The Justice Department reached a multibillion-dollar plea agreement in 2014 with Citigroup and Bank of America for their role in the 2008 global financial crisis. As part of the deal, the banks were instructed to donate tens of millions to housing-related charities and other nonprofit groups, some of which had a left-wing bent, though some of the groups were not victims themselves.

The eligible charities were determined based on a list from the Housing and Urban Development Department. While groups such as Habitat for Humanity and Catholic Charities received money, so did leftist groups such as the National Urban League and the National Council of La Raza. The banks could receive two dollars in credit toward what they owned for every dollar they donated, and the funds ultimately totaled in the hundreds of millions.

“This kind of relief could not have been ordered by a court, even if the government had prevailed at trial,” Deputy Assistant Attorney General Geoffrey Graber told the House Judiciary Committee in 2015.

The U.S. Constitution states that “no money shall be drawn from the Treasury, but in consequence of appropriations made by law.” Critics of the Obama Justice Department set-up said the so-called “slush fund” violated the separation of powers, and a reversal by Biden could reopen an Obama-era battle between Republicans and Democrats in Congress.

During a Republican-led Financial Services Committee hearing in 2016, Georgetown law professor Nicholas Quinn Rosenkranz testified that “these settlement provisions do not violate the literal terms of the Appropriations Clause, but they clearly circumvent its text and subvert its function.” Paul Larkin, a senior legal research fellow at the Heritage Foundation, contended “that clearly is the sort of sham transaction that the Justice Department would prosecute as fraud if private parties engaged in this.”

Then-House Judiciary Chairman Bob Goodlatte, a former Republican congressman from Virginia, introduced the “Stop Settlement Slush Funds Act of 2016.” His committee held hearings in February and May 2015 in which they grilled Obama DOJ officials on the issue and sent letters to the Justice Department pushing for details.

A report from the GOP-led House committee found in 2016 that “the DOJ is pushing and even requiring settling defendants to donate money to non-victim third-parties” and “DOJ has funneled third-party groups as much as $880 million dollars in just the last 2 years.” The report lamented “these payments occur entirely outside of the Congressional appropriations and grant oversight process.”

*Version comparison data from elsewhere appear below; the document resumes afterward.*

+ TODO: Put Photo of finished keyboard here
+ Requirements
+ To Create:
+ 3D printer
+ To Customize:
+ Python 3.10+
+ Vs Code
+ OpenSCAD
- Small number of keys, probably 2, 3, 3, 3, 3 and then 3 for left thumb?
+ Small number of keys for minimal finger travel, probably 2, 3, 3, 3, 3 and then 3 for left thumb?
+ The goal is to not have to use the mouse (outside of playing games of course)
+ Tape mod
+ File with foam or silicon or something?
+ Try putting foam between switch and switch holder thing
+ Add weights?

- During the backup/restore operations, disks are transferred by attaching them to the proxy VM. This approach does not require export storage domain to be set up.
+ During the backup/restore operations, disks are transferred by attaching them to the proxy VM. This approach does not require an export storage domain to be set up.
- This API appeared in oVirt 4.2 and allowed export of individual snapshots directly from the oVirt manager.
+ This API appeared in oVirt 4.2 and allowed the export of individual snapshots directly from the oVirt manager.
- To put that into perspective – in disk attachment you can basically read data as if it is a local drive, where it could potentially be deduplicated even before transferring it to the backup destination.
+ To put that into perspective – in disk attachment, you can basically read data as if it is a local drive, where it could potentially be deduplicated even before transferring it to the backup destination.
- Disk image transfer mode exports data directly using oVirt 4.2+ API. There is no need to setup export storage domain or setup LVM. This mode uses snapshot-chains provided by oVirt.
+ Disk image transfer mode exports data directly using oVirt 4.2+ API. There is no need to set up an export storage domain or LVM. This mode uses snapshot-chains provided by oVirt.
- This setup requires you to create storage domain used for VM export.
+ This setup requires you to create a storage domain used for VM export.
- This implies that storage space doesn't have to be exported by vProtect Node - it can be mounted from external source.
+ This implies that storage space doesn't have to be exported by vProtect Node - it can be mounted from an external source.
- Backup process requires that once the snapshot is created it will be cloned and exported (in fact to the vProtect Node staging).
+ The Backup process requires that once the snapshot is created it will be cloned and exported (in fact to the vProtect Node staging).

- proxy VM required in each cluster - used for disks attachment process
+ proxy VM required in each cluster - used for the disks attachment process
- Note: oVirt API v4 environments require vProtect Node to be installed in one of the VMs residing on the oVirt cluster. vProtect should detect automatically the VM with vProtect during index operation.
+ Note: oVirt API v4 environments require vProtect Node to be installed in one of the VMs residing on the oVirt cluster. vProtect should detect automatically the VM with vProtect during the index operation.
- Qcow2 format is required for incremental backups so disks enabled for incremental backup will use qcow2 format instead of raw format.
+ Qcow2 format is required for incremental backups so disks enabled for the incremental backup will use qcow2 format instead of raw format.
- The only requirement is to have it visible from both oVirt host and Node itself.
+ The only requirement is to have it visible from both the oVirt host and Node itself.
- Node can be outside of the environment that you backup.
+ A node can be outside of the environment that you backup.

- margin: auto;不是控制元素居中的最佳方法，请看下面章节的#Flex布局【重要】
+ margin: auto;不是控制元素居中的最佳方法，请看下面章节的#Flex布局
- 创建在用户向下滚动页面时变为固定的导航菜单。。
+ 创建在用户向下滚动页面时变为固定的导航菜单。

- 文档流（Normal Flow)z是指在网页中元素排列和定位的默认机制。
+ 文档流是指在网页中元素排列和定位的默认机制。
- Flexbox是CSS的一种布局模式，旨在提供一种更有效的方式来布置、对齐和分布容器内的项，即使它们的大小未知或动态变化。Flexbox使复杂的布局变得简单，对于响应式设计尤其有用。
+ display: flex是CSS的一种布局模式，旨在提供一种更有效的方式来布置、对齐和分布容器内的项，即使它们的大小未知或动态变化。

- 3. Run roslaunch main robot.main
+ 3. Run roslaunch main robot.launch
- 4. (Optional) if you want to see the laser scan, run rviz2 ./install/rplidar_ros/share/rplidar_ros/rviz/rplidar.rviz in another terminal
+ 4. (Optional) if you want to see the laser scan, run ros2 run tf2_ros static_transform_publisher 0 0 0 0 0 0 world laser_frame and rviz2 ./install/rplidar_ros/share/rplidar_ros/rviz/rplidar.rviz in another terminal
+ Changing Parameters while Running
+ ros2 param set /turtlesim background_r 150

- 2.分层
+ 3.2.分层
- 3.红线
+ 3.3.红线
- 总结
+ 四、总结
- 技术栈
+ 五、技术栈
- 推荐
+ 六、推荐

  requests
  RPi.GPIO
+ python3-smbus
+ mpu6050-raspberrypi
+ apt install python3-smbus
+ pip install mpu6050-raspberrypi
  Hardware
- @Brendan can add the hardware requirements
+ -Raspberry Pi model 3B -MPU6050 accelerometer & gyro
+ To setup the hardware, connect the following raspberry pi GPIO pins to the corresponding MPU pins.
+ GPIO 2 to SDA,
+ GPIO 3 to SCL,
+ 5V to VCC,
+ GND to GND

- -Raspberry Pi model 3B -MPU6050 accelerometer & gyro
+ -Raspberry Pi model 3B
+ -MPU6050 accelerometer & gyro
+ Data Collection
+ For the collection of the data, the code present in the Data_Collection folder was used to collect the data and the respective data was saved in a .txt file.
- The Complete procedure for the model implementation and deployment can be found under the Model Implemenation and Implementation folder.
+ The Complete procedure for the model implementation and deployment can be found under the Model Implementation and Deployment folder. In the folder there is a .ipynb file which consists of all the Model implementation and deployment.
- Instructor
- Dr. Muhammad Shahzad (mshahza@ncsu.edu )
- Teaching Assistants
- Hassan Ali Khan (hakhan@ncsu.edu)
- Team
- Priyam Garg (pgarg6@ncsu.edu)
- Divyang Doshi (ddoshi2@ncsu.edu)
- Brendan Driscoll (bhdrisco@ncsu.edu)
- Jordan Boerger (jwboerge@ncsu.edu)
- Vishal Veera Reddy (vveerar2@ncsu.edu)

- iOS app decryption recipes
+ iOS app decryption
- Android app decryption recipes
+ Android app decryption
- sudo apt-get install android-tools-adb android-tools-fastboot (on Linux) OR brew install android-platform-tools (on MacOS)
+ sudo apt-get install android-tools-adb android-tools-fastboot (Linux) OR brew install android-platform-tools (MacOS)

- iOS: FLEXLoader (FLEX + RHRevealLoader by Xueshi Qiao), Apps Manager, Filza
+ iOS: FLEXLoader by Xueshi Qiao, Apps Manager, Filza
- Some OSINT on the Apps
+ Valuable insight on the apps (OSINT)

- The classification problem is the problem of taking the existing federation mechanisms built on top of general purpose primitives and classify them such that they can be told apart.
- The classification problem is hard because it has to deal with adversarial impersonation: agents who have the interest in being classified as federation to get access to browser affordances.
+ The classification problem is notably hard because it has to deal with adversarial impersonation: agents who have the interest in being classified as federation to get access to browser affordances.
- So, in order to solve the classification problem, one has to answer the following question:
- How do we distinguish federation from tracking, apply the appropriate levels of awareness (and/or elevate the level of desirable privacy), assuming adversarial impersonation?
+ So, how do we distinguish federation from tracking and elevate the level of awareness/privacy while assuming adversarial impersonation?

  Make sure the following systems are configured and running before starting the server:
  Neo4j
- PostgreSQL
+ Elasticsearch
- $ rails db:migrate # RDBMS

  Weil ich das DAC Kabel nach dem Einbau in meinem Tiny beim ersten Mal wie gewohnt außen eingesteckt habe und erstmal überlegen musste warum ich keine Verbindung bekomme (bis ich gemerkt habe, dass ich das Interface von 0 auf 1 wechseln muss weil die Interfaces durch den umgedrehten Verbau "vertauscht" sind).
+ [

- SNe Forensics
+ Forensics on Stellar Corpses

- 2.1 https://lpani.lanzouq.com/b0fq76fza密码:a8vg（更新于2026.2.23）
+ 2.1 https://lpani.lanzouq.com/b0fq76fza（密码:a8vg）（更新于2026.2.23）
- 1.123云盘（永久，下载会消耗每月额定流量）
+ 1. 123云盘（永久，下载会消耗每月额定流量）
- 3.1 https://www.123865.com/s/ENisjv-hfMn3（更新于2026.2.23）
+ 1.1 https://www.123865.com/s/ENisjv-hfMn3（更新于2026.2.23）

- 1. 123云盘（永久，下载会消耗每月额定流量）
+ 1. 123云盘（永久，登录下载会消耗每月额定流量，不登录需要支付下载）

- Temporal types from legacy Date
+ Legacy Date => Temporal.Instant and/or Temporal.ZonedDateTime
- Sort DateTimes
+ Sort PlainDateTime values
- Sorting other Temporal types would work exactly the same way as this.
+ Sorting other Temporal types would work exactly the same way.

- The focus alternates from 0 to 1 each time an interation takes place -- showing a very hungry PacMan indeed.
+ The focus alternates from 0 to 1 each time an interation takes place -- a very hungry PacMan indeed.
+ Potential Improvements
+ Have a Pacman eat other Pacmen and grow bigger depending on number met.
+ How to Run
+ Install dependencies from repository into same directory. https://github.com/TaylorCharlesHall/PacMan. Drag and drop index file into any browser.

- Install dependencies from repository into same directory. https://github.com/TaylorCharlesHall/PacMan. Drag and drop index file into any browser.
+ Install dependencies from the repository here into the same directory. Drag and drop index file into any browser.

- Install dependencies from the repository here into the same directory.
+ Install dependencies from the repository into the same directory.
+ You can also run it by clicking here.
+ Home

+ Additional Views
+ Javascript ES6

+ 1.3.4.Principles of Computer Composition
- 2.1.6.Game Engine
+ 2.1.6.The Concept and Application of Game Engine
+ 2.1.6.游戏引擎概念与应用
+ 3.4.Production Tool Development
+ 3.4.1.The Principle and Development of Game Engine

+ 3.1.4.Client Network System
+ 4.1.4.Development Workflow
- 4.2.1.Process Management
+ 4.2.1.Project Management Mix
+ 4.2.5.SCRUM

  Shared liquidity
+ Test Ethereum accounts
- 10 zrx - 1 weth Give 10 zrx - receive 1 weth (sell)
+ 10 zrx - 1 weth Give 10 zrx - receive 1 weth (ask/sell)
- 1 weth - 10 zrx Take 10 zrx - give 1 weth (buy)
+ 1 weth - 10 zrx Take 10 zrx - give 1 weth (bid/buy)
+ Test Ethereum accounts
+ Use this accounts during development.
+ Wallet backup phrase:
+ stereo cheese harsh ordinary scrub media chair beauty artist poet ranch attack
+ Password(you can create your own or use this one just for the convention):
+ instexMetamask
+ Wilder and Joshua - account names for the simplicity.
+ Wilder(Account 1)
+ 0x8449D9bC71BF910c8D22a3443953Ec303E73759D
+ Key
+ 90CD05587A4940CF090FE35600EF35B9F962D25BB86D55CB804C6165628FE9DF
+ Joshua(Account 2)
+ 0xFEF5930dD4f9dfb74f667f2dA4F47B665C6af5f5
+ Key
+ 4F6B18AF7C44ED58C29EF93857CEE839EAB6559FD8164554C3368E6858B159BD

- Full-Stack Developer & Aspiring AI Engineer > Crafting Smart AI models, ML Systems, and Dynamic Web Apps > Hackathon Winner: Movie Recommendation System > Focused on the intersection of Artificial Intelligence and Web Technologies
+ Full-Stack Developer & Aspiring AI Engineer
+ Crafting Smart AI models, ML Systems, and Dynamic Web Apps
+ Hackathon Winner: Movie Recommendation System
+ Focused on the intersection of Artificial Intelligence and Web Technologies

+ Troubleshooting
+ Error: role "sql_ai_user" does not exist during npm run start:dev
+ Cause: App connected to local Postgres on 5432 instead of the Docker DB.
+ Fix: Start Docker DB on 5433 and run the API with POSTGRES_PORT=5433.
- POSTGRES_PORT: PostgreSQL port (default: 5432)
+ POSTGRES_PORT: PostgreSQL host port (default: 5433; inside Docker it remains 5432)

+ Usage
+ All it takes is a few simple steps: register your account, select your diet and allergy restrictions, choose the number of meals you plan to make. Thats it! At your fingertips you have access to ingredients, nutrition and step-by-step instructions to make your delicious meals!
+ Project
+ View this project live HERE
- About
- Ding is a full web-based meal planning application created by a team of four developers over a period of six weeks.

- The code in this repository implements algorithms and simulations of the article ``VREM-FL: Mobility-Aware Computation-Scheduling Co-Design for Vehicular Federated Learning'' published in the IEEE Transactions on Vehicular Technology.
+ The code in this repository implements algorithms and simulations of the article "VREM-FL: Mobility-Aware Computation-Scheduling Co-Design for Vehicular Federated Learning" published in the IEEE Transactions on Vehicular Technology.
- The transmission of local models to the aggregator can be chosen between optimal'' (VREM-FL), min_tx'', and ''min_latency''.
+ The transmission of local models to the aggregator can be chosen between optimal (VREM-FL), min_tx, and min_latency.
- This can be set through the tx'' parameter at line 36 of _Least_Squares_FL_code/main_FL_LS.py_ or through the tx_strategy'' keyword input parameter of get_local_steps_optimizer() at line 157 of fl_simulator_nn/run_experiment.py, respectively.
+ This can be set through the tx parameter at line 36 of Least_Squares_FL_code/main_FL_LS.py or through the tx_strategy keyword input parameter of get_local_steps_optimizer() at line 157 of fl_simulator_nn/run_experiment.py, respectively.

Democrats released a dissenting report, arguing that Goodlatte’s proposed bill would “undermine the ability of agencies to hold unlawful conduct accountable and provide complete restitution for violations of the law, or tailor remedies to address systemic or diffuse harms to unidentifiable victims, the public health, or the environment.”

The anti-“slush fund” proposal passed the House 238-183 in 2017, but the Senate didn’t pass it.

Goodlatte announced he had unearthed a “smoking gun” in Justice Department documents he obtained in October 2017.

Those records show a deputy for former Associate Attorney General Tony West, currently the chief legal officer at Uber, appearing to insert himself into the settlement discussions.

“Can you explain to Tony the best way to allocate some money to an organization of our choosing?” one 2013 email from the deputy said.

A redacted senior official also sent an email in 2014 saying a donation provision had been revised with the goal of “not allowing Citi to pick a statewide intermediary like the Pacific Legal Foundation,” which “does conservative property-rights free legal services.”

“We have found that the Department of Justice was systematically subverting Congress’s spending power by requiring settling parties to donate money to activist groups,” Goodlatte said in 2017. “The practice is wrong no matter which party is in power. Attorney General Session’s integrity stands in stark contrast to the behavior of Obama Administration officials who used their position to funnel billions of settlement dollars to their political allies.”